• **Directions**: Scan the lines below; pull out those with "size".

• **Records**:
++++++++++

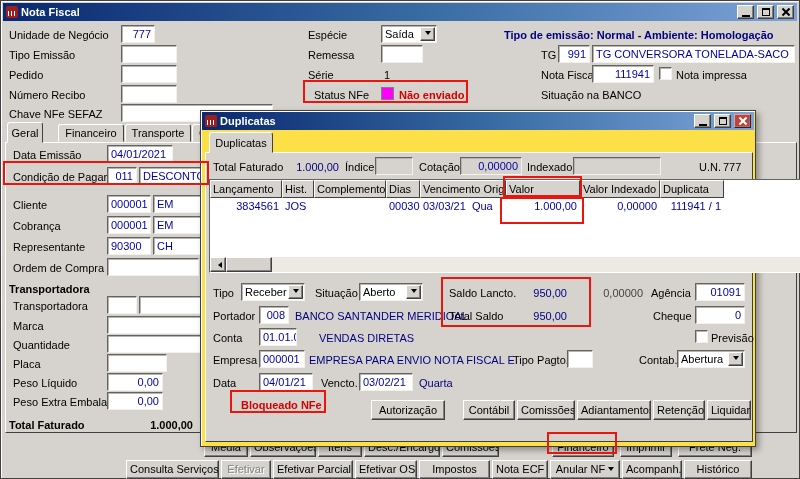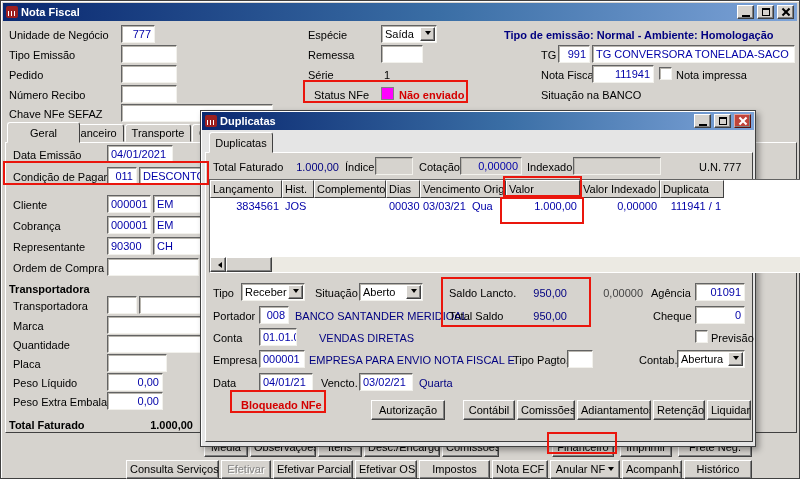--- a/index.html
+++ b/index.html
@@ -26,21 +26,21 @@
 .num{text-align:right}
 .navy{color:#000080}
 .redtx{color:#d40000}
 .gray-t{color:#444}
 .combo{position:absolute;height:18px;background:#fff;border:1px solid;border-color:#636363 #f2f1ec #f2f1ec #636363;box-shadow:inset 1px 1px 0 #b8b5ae;padding:1px 17px 1px 3px;line-height:14px;white-space:nowrap;overflow:hidden;cursor:pointer}
 .combo-btn{position:absolute;right:1px;top:1px;bottom:1px;width:15px;background:#d6d3ce;border:1px solid;border-color:#fff #404040 #404040 #fff;box-shadow:inset -1px -1px 0 #808080;display:flex;align-items:center;justify-content:center}
 .btn{position:absolute;height:19px;background:#d6d3ce;border:1px solid;border-color:#fff #404040 #404040 #fff;box-shadow:inset -1px -1px 0 #808080;text-align:center;line-height:17px;white-space:nowrap;overflow:hidden;padding:0 3px;cursor:pointer}
 .btn.dis{color:#828282;text-shadow:1px 1px 0 #fff}
 .tab{position:absolute;background:#d6d3ce;border:1px solid;border-color:#fff #404040 transparent #fff;border-radius:3px 3px 0 0;text-align:center;cursor:pointer;white-space:nowrap;overflow:hidden}
 .panel{position:absolute;background:#d6d3ce;border:1px solid;border-color:#fff #404040 #404040 #fff}
-.dlg{position:absolute;background:#e5e5e5;border:1px solid #404040;box-shadow:inset 1px 1px 0 #fff,3px 3px 6px rgba(0,0,0,.35);z-index:10}
+.dlg{position:absolute;background:#fde047;border:1px solid #404040;box-shadow:inset 1px 1px 0 #fff,3px 3px 6px rgba(0,0,0,.35);z-index:10}
 .chk{position:absolute;width:13px;height:13px;background:#fff;border:1px solid;border-color:#636363 #f2f1ec #f2f1ec #636363;box-shadow:inset 1px 1px 0 #b8b5ae;cursor:pointer}
 .swatch{position:absolute;width:13px;height:13px;background:#ff00ff;border:1px solid #808080}
 .grid{position:absolute;background:#fff;border:1px solid;border-color:#636363 #fff #fff #636363}
 .ghead{position:absolute;left:0;top:0;height:18px;display:flex}
 .gh{height:18px;background:#d6d3ce;border:1px solid;border-color:#fff #404040 #404040 #fff;padding:2px 2px;white-space:nowrap;overflow:hidden;flex:0 0 auto}
 .grow{position:absolute;left:0;top:18px;height:17px;display:flex}
 .gc{padding:2px 3px;color:#0000a8;white-space:pre;overflow:hidden;flex:0 0 auto}
 .vscroll{position:absolute;top:0;right:0;width:16px;bottom:15px;background:#eceae3}
 .hscroll{position:absolute;left:0;bottom:0;right:16px;height:15px;background:#eceae3}
 .sbb{position:absolute;background:#d6d3ce;border:1px solid;border-color:#fff #404040 #404040 #fff;box-shadow:inset -1px -1px 0 #808080;display:flex;align-items:center;justify-content:center;cursor:pointer}
@@ -104,21 +104,21 @@
   <span class="lbl" style="left:8px;top:87px">Número Recibo</span>
   <div class="fld" style="left:120px;top:84px;width:56px"></div>
   <span class="lbl" style="left:313px;top:87px">Status NFe</span>
   <span class="swatch" style="left:380px;top:86px"></span>
   <span class="lbl b redtx" style="left:398px;top:87px">Não enviado</span>
   <span class="lbl" style="left:540px;top:87px">Situação na BANCO</span>
 
   <span class="lbl" style="left:8px;top:106px">Chave NFe SEFAZ</span>
   <div class="fld" style="left:120px;top:103px;width:152px"></div>
 
-  <div class="tab" style="left:6px;top:121px;width:73px;height:21px;line-height:20px;z-index:3;border-bottom:1px solid #d6d3ce">Geral</div>
+  <div class="tab" style="left:6px;top:121px;width:36px;height:21px;line-height:20px;z-index:3;border-bottom:1px solid #d6d3ce">Geral</div>
   <div class="tab" style="left:57px;top:123px;width:66px;height:18px;line-height:17px">Financeiro</div>
   <div class="tab" style="left:124px;top:123px;width:66px;height:18px;line-height:17px">Transporte</div>
   <div class="tab" style="left:191px;top:123px;width:44px;height:18px;line-height:17px;text-align:left;padding-left:6px">C</div>
 
   <div class="panel" style="left:4px;top:141px;width:792px;height:291px"></div>
 
   <span class="lbl" style="left:12px;top:147px">Data Emissão</span>
   <div class="fld" style="left:106px;top:144px;width:66px">04/01/2021</div>
 
   <span class="lbl" style="left:12px;top:169px">Condição de Pagamento</span>

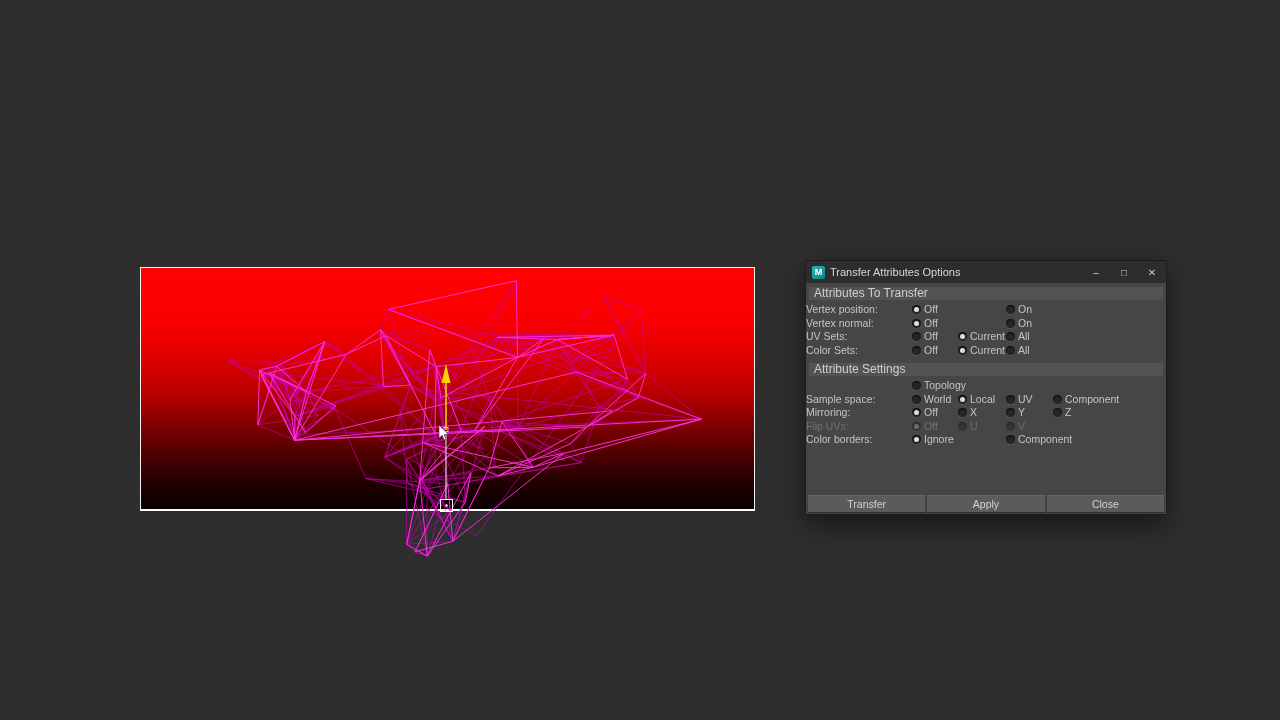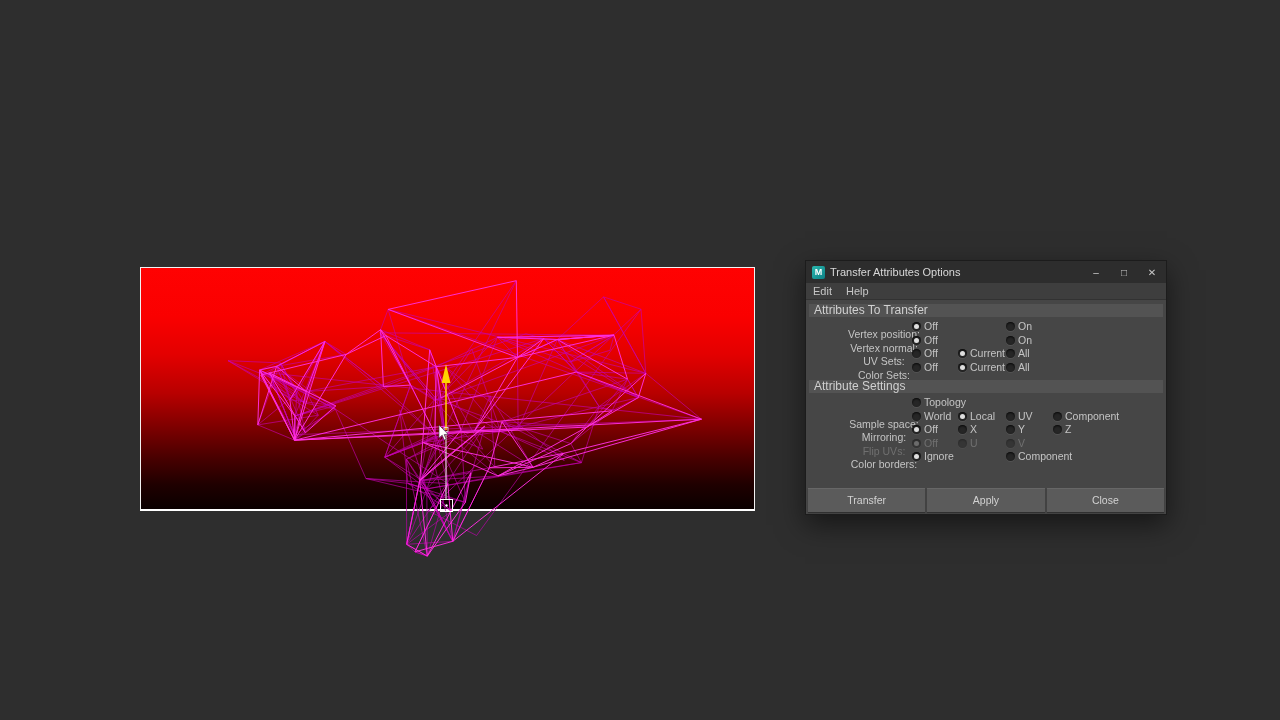--- a/index.html
+++ b/index.html
@@ -39,33 +39,33 @@
   .winbtn{width:28px;height:22px;display:flex;align-items:center;justify-content:center;
     color:#c8c8c8;font-size:10px;cursor:default;flex:none;}
   .menubar{height:16px;background:#3e3e3e;border-bottom:1px solid #323232;
     display:flex;align-items:center;padding-left:7px;gap:14px;font-size:11px;color:#c6c6c6;}
   .menu-item{cursor:default}
 
   .sec-header{margin:4px 3px 0;background:#535353;height:13px;line-height:13px;
     font-size:12px;color:#d0d0d0;padding-left:5px;}
   .rows{padding:3px 0 2px;}
   .row{position:relative;height:13.5px;line-height:13.5px;}
-  .row-label{position:absolute;left:0;top:8px;width:100px;text-align:center;margin-left:28px;}
+  .row-label{position:absolute;left:0;top:0;width:100px;text-align:left;}
   .opt{position:absolute;top:0;display:flex;align-items:center;gap:3px;white-space:nowrap;}
   .radio{width:9px;height:9px;border-radius:50%;background:#262626;position:relative;flex:none;
     box-shadow:inset 0 1px 2px rgba(0,0,0,.8),0 1px 0 rgba(255,255,255,.07);}
   .radio.sel::after{content:"";position:absolute;left:2px;top:2px;width:5px;height:5px;
     border-radius:50%;background:#dedede;}
   .row.disabled{color:#707070;}
   .row.disabled .radio{opacity:.5;}
   .row.disabled .radio.sel::after{background:#909090;}
   .opt-label.long{display:inline-block;transform:scaleX(.84);transform-origin:0 50%;
     letter-spacing:-.2px;}
 
-  .btnrow{position:absolute;left:2px;right:2px;bottom:2px;height:24px;display:flex;gap:2px;}
+  .btnrow{position:absolute;left:2px;right:2px;bottom:2px;height:17px;display:flex;gap:2px;}
   .btn{flex:1;background:#5b5b5b;color:#d2d2d2;font-size:10.5px;
     display:flex;align-items:center;justify-content:center;
     box-shadow:inset 0 1px 0 rgba(255,255,255,.08),0 1px 1px rgba(0,0,0,.3);cursor:default;}
 </style>
 </head>
 <body>
 
 <div class="viewport"></div>
 
 <svg id="mesh-svg" viewBox="0 0 616 300" xmlns="http://www.w3.org/2000/svg">
@@ -85,24 +85,20 @@
 <div class="dlg">
 
   <div class="titlebar">
     <span class="maya-icon">M</span>
     <span class="title-text">Transfer Attributes Options</span>
     <span class="winbtn">–</span>
     <span class="winbtn">□</span>
     <span class="winbtn">✕</span>
   </div>
 
-  <div class="menubar">
-    <span class="menu-item">Edit</span>
-    <span class="menu-item">Help</span>
-  </div>
 
   <div class="body">
     <div class="sec-header">Attributes To Transfer</div>
     <div class="rows" id="rows-0">
         <div class="row">
           <div class="row-label">Vertex position:</div>
           <div class="opt" style="left: 106px;">
             <span class="radio sel"></span>
             <span class="opt-label">Off</span>
           </div>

++++++++++

• **Output**:
     color:#c8c8c8;font-size:10px;cursor:default;flex:none;}
     display:flex;align-items:center;padding-left:7px;gap:14px;font-size:11px;color:#c6c6c6;}
     font-size:12px;color:#d0d0d0;padding-left:5px;}
   .btn{flex:1;background:#5b5b5b;color:#d2d2d2;font-size:10.5px;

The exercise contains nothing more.